* [About this task] Pictures should be left out when the listing below is repeated word for word.

* [Records supplied]
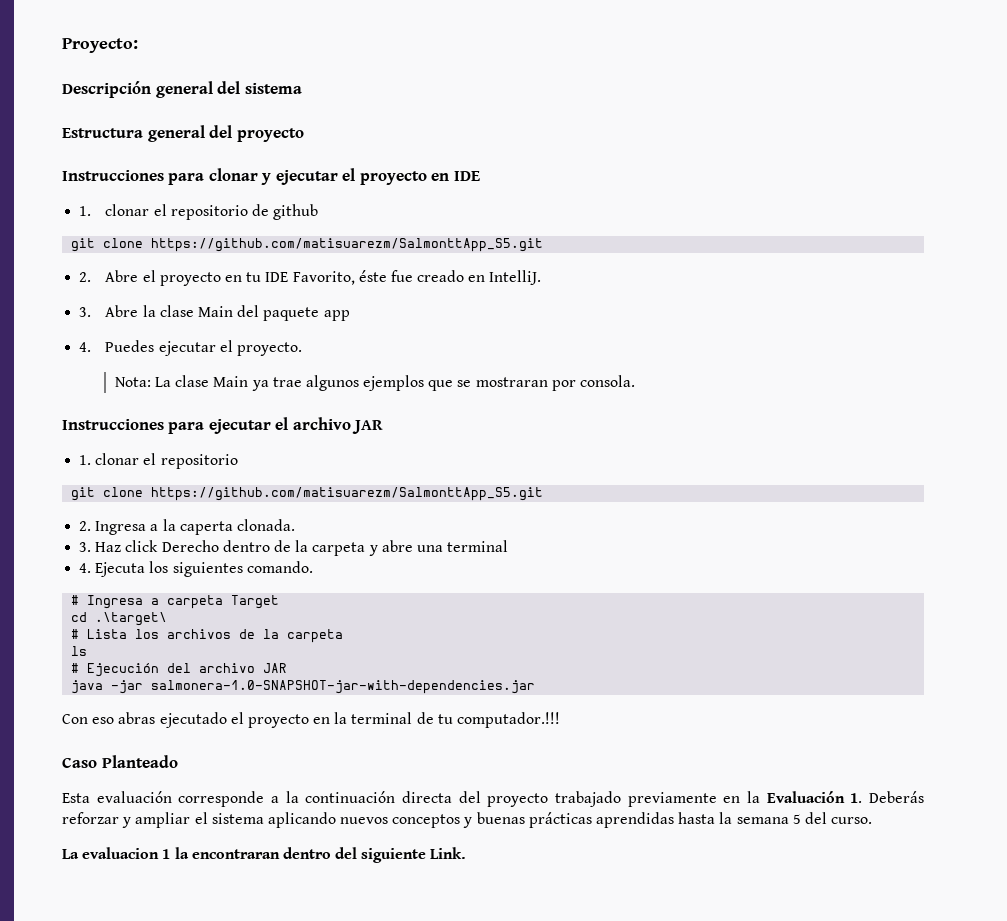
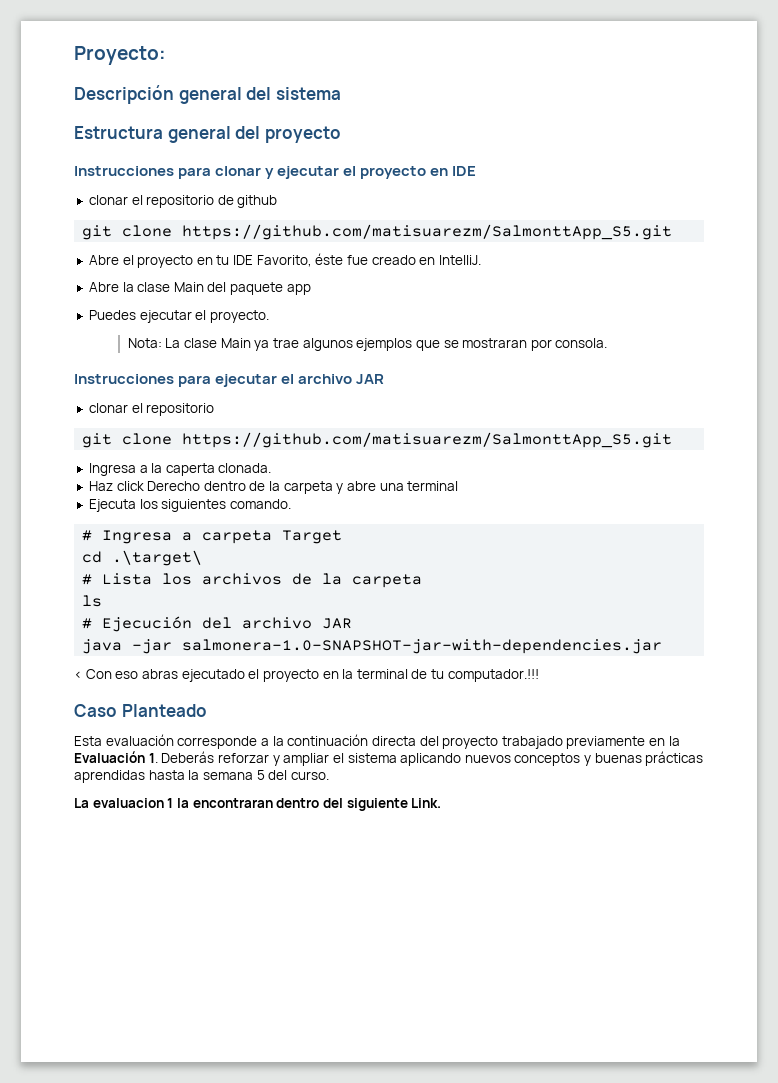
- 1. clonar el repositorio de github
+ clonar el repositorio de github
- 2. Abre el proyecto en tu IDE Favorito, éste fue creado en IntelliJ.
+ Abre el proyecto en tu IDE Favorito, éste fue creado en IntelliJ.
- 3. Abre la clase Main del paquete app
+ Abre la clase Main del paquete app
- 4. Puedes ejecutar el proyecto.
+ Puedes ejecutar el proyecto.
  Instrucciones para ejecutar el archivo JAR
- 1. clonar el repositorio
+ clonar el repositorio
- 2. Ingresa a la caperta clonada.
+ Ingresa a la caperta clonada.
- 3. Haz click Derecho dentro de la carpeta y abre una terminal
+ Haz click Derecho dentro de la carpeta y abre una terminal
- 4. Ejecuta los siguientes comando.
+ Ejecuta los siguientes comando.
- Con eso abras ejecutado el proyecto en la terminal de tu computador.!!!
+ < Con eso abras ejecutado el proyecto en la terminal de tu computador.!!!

* [Task result]
- 1. clonar el repositorio de github
+ clonar el repositorio de github
- 2. Abre el proyecto en tu IDE Favorito, éste fue creado en IntelliJ.
+ Abre el proyecto en tu IDE Favorito, éste fue creado en IntelliJ.
- 3. Abre la clase Main del paquete app
+ Abre la clase Main del paquete app
- 4. Puedes ejecutar el proyecto.
+ Puedes ejecutar el proyecto.
  Instrucciones para ejecutar el archivo JAR
- 1. clonar el repositorio
+ clonar el repositorio
- 2. Ingresa a la caperta clonada.
+ Ingresa a la caperta clonada.
- 3. Haz click Derecho dentro de la carpeta y abre una terminal
+ Haz click Derecho dentro de la carpeta y abre una terminal
- 4. Ejecuta los siguientes comando.
+ Ejecuta los siguientes comando.
- Con eso abras ejecutado el proyecto en la terminal de tu computador.!!!
+ < Con eso abras ejecutado el proyecto en la terminal de tu computador.!!!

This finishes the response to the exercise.